Work task: Only the lines from the one bearing "- If you want" through the end of the entries should be output, exactly as they stand, and pictures should be skipped.

[Saved entries]

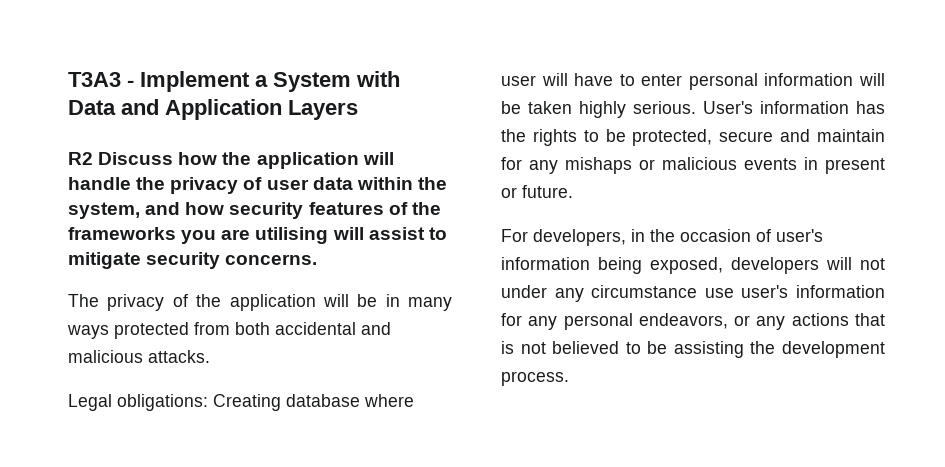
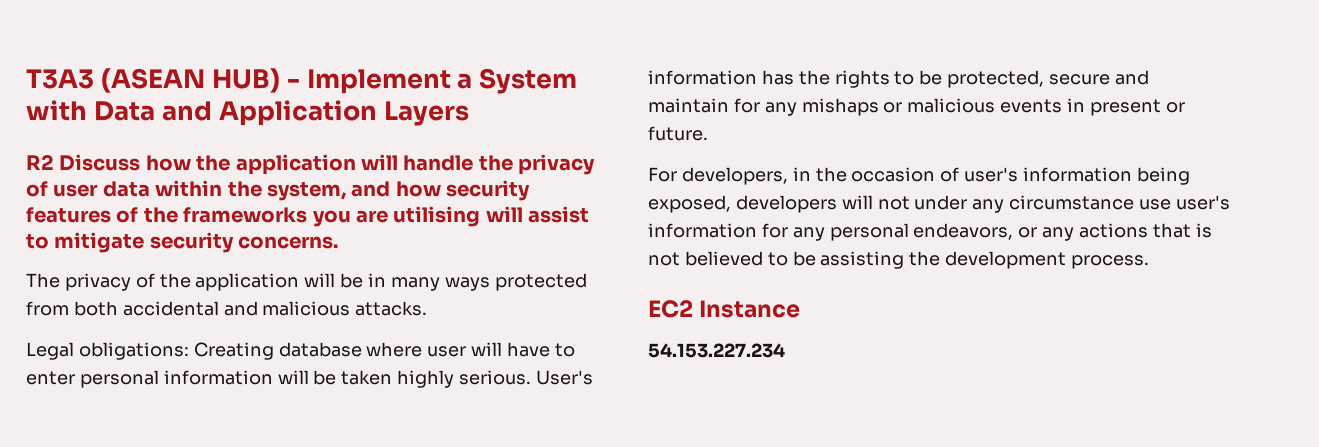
- T3A3 - Implement a System with Data and Application Layers
+ T3A3 (ASEAN HUB) - Implement a System with Data and Application Layers
+ EC2 Instance
+ 54.153.227.234

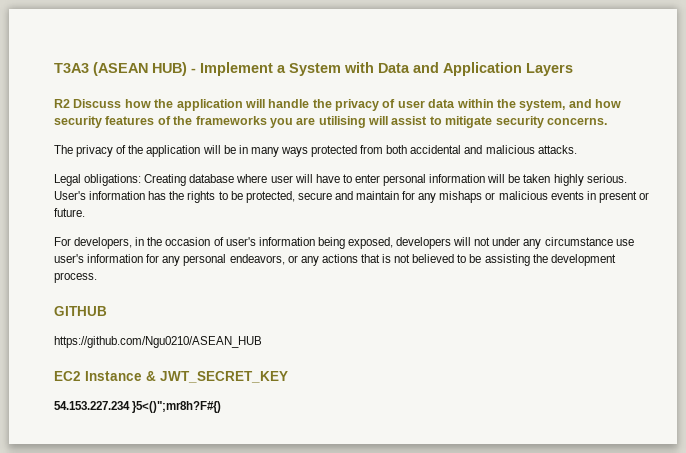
+ GITHUB
+ https://github.com/Ngu0210/ASEAN_HUB
- EC2 Instance
+ EC2 Instance & JWT_SECRET_KEY
- 54.153.227.234
+ 54.153.227.234 }5<()";mr8h?F#{)

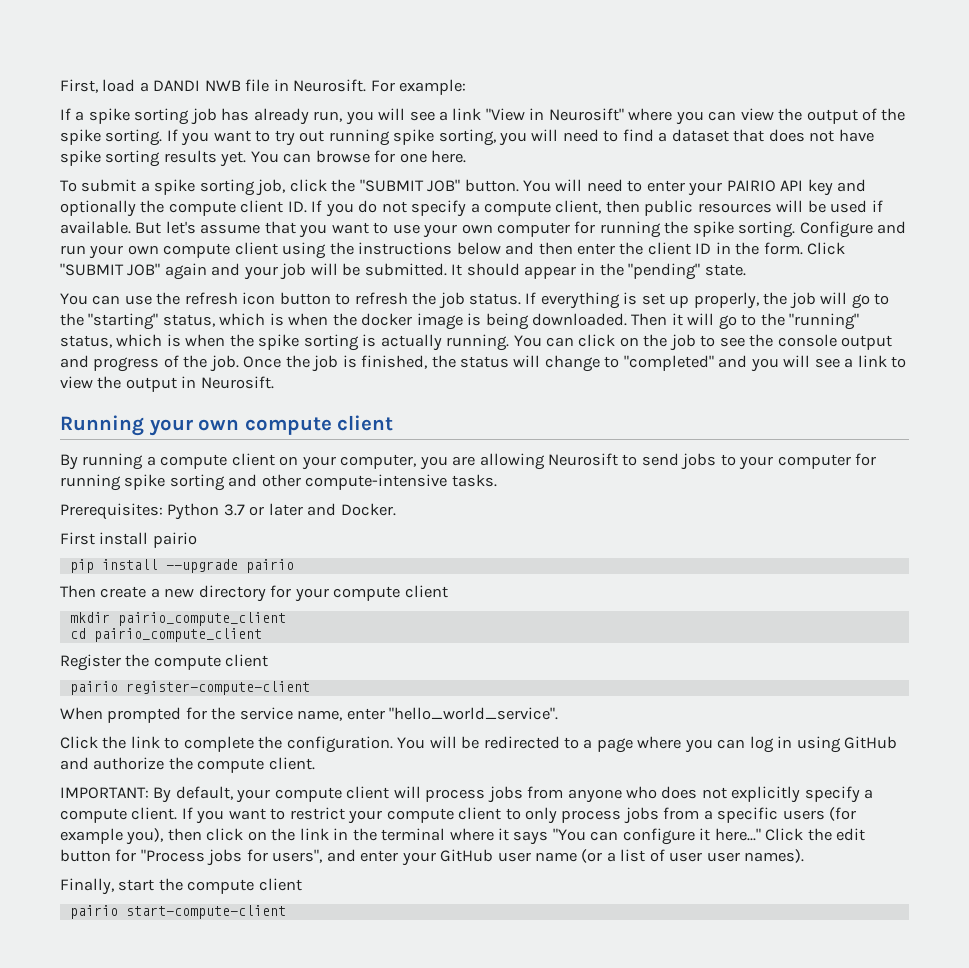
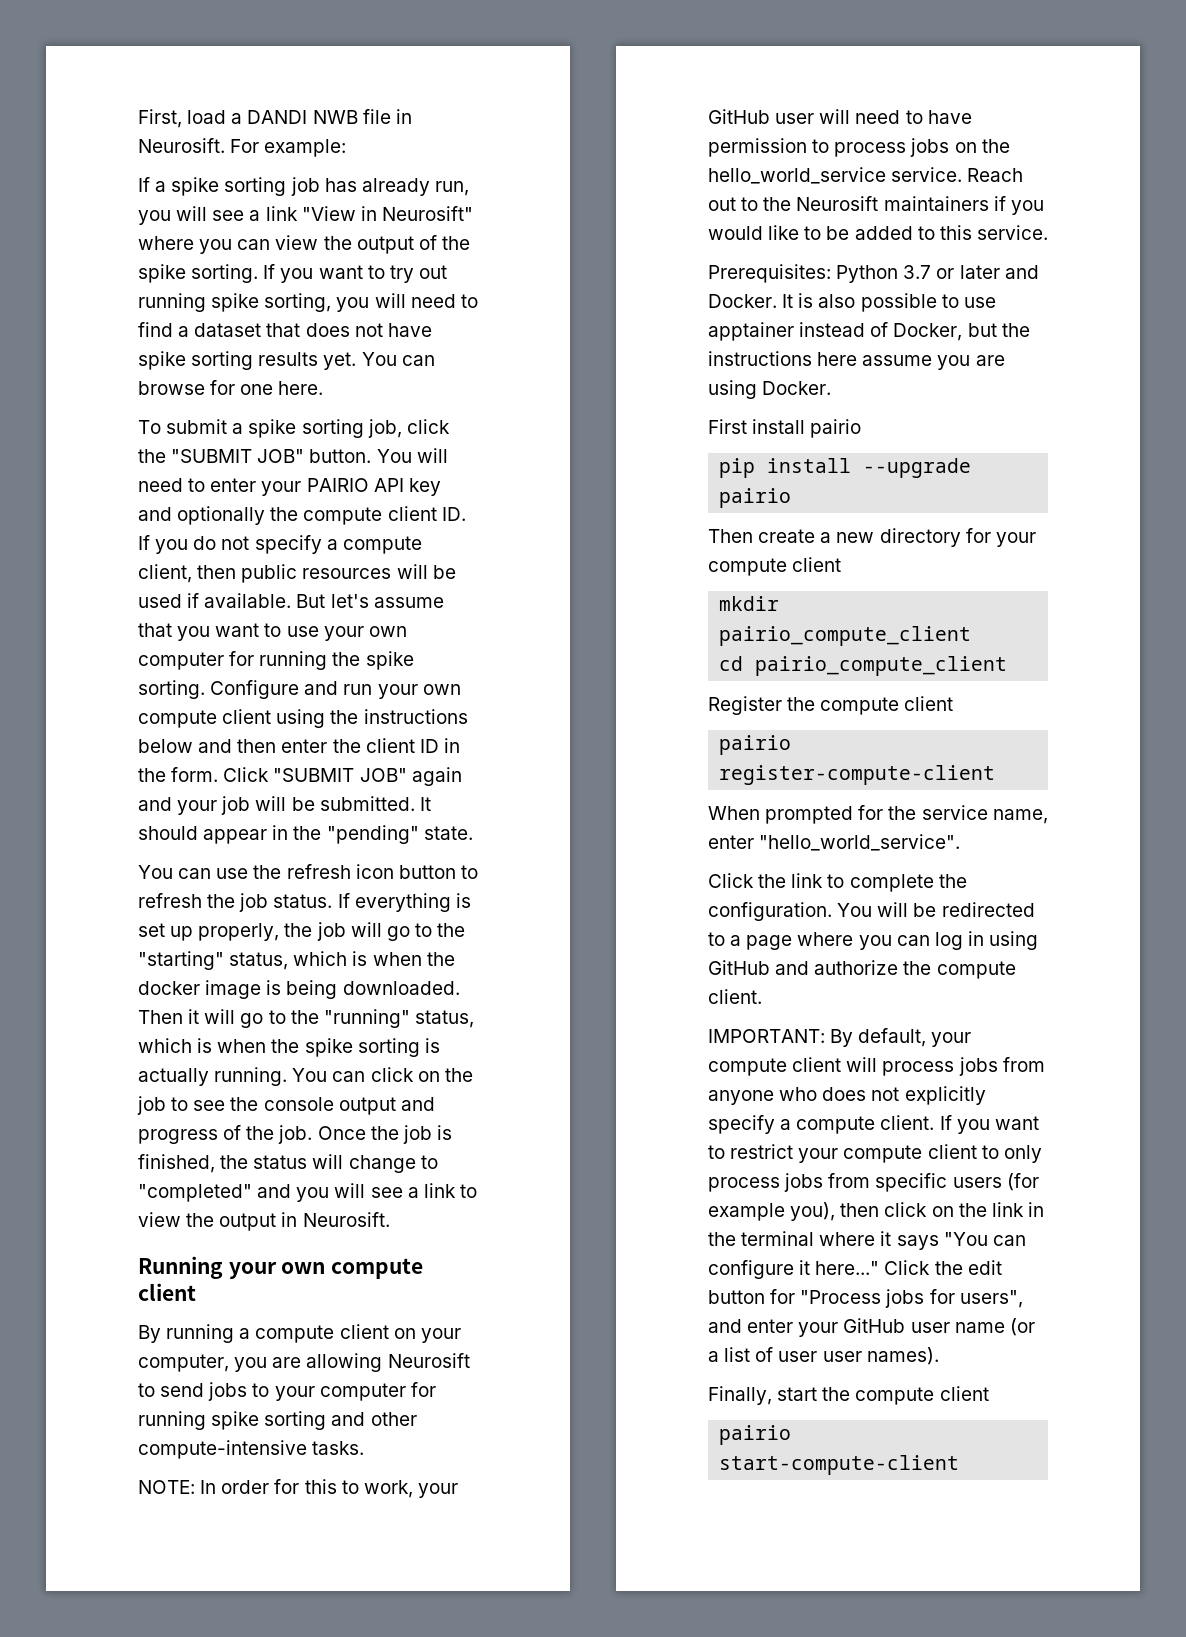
+ NOTE: In order for this to work, your GitHub user will need to have permission to process jobs on the hello_world_service service. Reach out to the Neurosift maintainers if you would like to be added to this service.
+ It is also possible to use apptainer instead of Docker, but the instructions here assume you are using Docker.
- If you want to restrict your compute client to only process jobs from a specific users (for example you), then click on the link in the terminal where it says "You can configure it here..."
+ If you want to restrict your compute client to only process jobs from specific users (for example you), then click on the link in the terminal where it says "You can configure it here..."

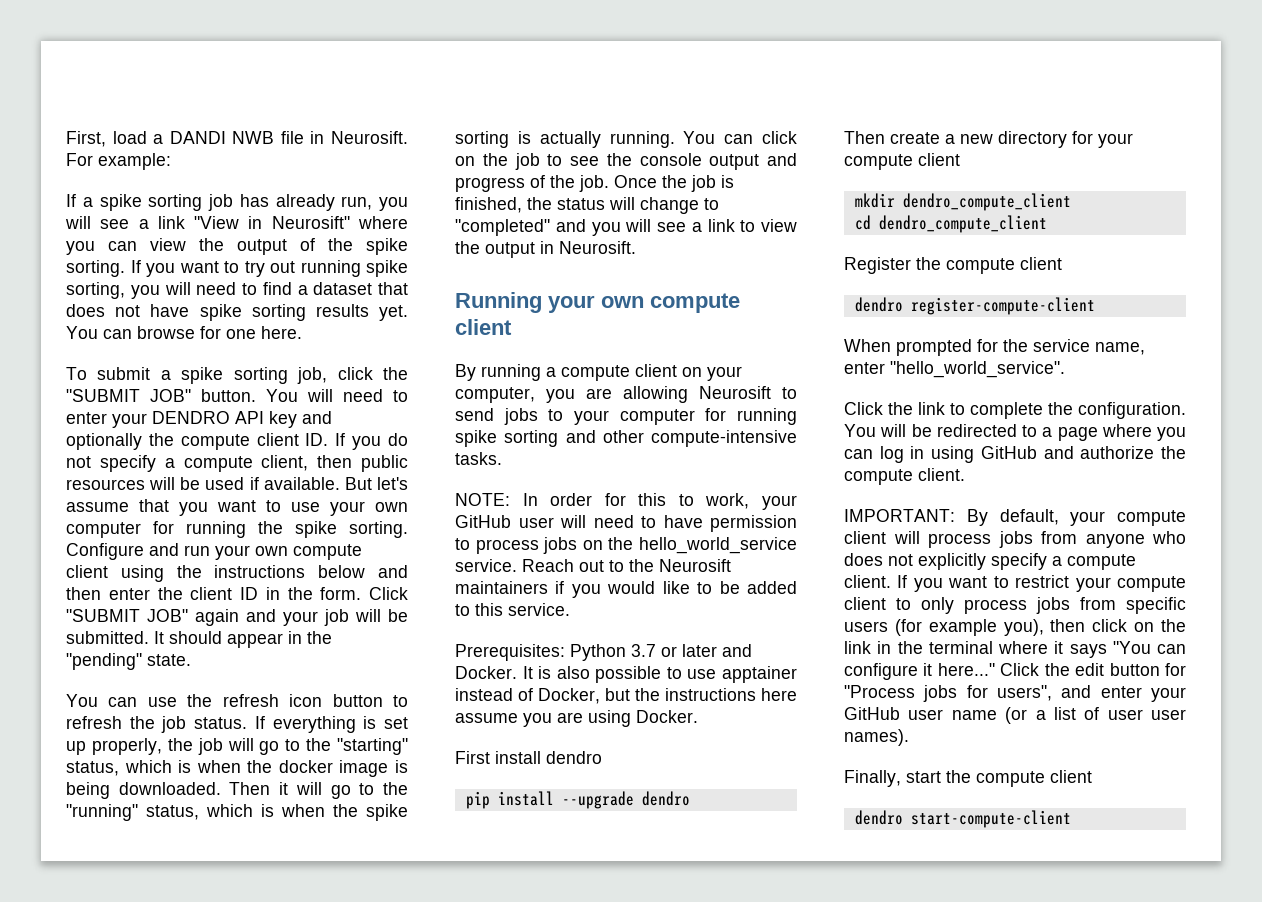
- You will need to enter your PAIRIO API key and optionally the compute client ID. If you do not specify a compute client, then public resources will be used if available.
+ You will need to enter your DENDRO API key and optionally the compute client ID. If you do not specify a compute client, then public resources will be used if available.
- First install pairio
+ First install dendro
- pip install --upgrade pairio
+ pip install --upgrade dendro
- mkdir pairio_compute_client
+ mkdir dendro_compute_client
- cd pairio_compute_client
+ cd dendro_compute_client
- pairio register-compute-client
+ dendro register-compute-client
- pairio start-compute-client
+ dendro start-compute-client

Solution to this task:
- If you want to restrict your compute client to only process jobs from a specific users (for example you), then click on the link in the terminal where it says "You can configure it here..."
+ If you want to restrict your compute client to only process jobs from specific users (for example you), then click on the link in the terminal where it says "You can configure it here..."

- You will need to enter your PAIRIO API key and optionally the compute client ID. If you do not specify a compute client, then public resources will be used if available.
+ You will need to enter your DENDRO API key and optionally the compute client ID. If you do not specify a compute client, then public resources will be used if available.
- First install pairio
+ First install dendro
- pip install --upgrade pairio
+ pip install --upgrade dendro
- mkdir pairio_compute_client
+ mkdir dendro_compute_client
- cd pairio_compute_client
+ cd dendro_compute_client
- pairio register-compute-client
+ dendro register-compute-client
- pairio start-compute-client
+ dendro start-compute-client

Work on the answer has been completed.